- _Problem to solve_: Return the line containing "get started, copy" and every line beneath it through the end of the entries below, unchanged. Pictures stay out.

━━ Information

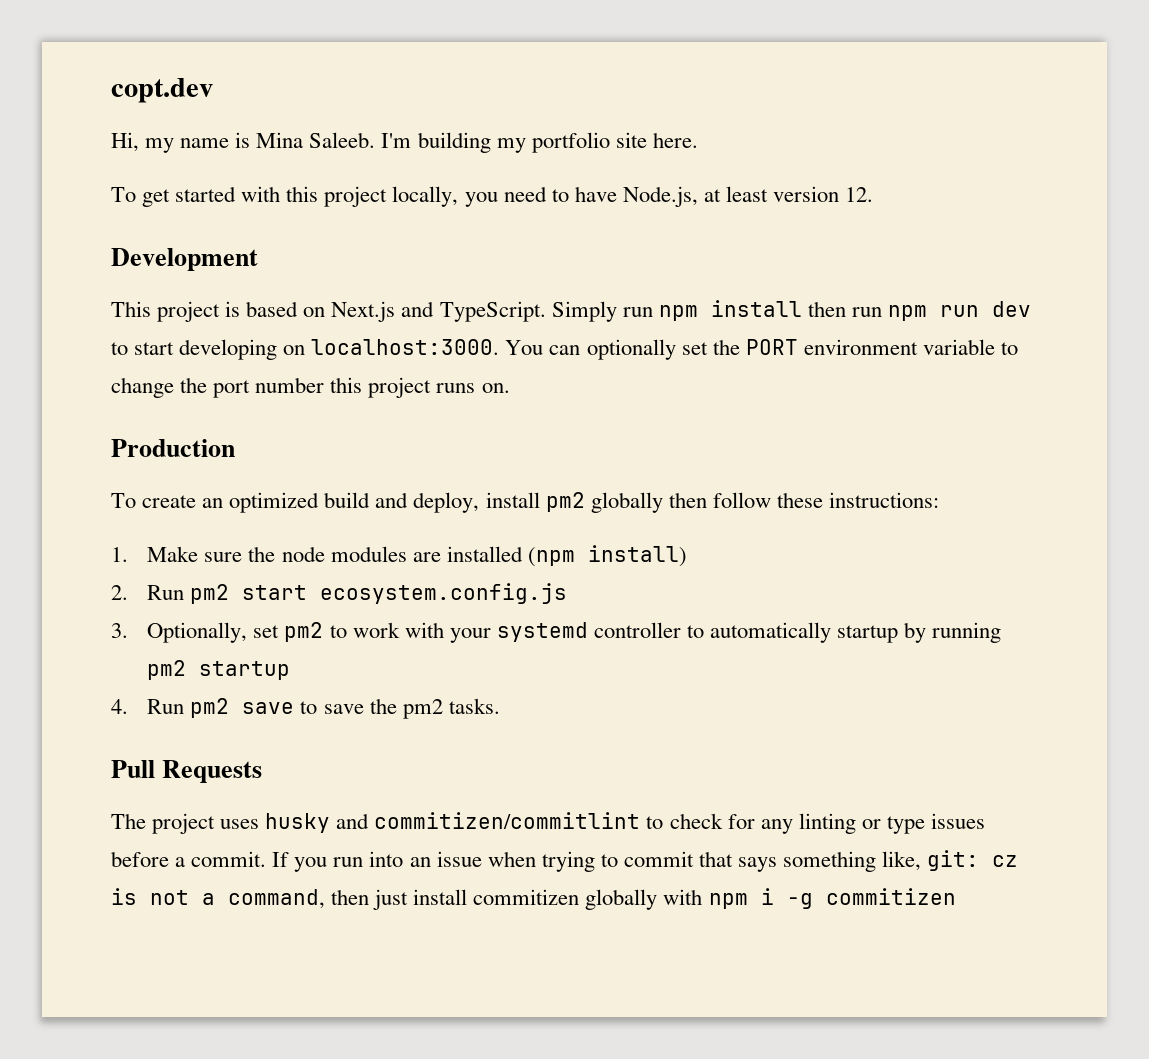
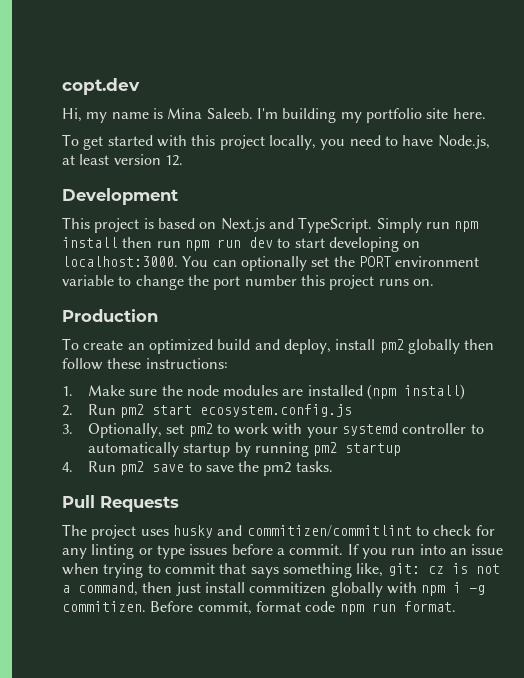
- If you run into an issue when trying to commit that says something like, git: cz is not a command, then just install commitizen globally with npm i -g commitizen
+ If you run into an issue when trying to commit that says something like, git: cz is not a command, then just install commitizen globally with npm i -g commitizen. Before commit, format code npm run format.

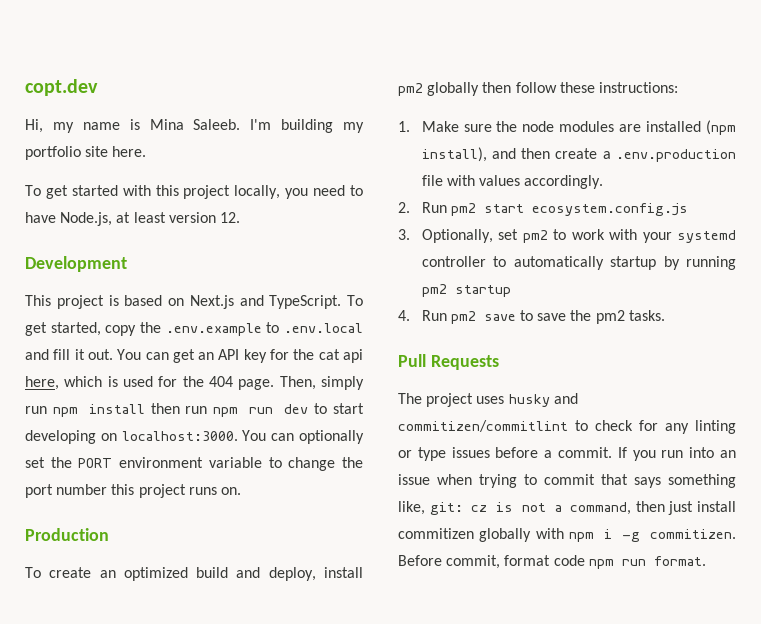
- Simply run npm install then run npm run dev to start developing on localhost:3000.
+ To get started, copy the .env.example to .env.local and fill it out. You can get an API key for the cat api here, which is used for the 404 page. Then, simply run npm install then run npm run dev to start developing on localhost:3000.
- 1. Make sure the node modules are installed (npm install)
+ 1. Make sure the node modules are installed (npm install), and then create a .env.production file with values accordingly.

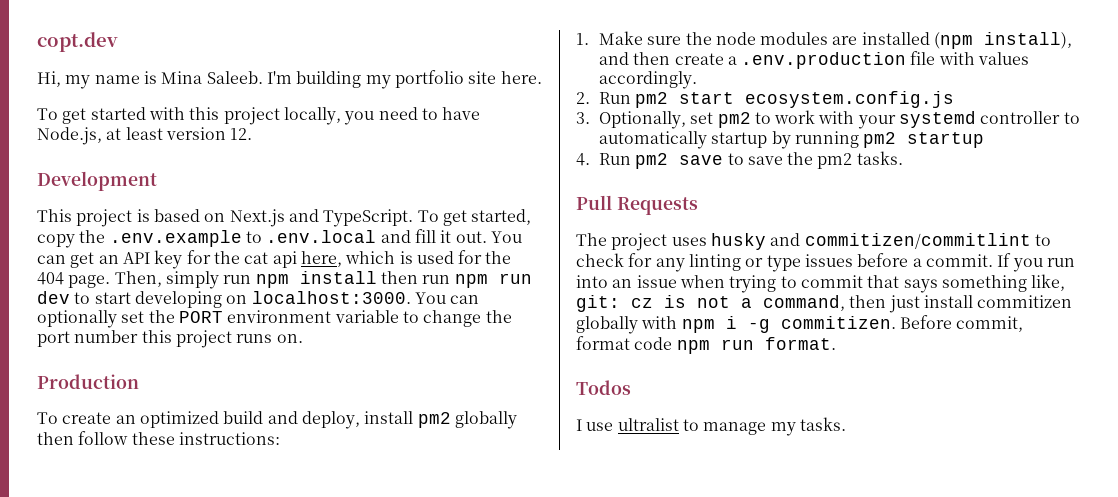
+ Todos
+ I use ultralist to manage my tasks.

━━━━

- _Response area_:
+ To get started, copy the .env.example to .env.local and fill it out. You can get an API key for the cat api here, which is used for the 404 page. Then, simply run npm install then run npm run dev to start developing on localhost:3000.
- 1. Make sure the node modules are installed (npm install)
+ 1. Make sure the node modules are installed (npm install), and then create a .env.production file with values accordingly.

+ Todos
+ I use ultralist to manage my tasks.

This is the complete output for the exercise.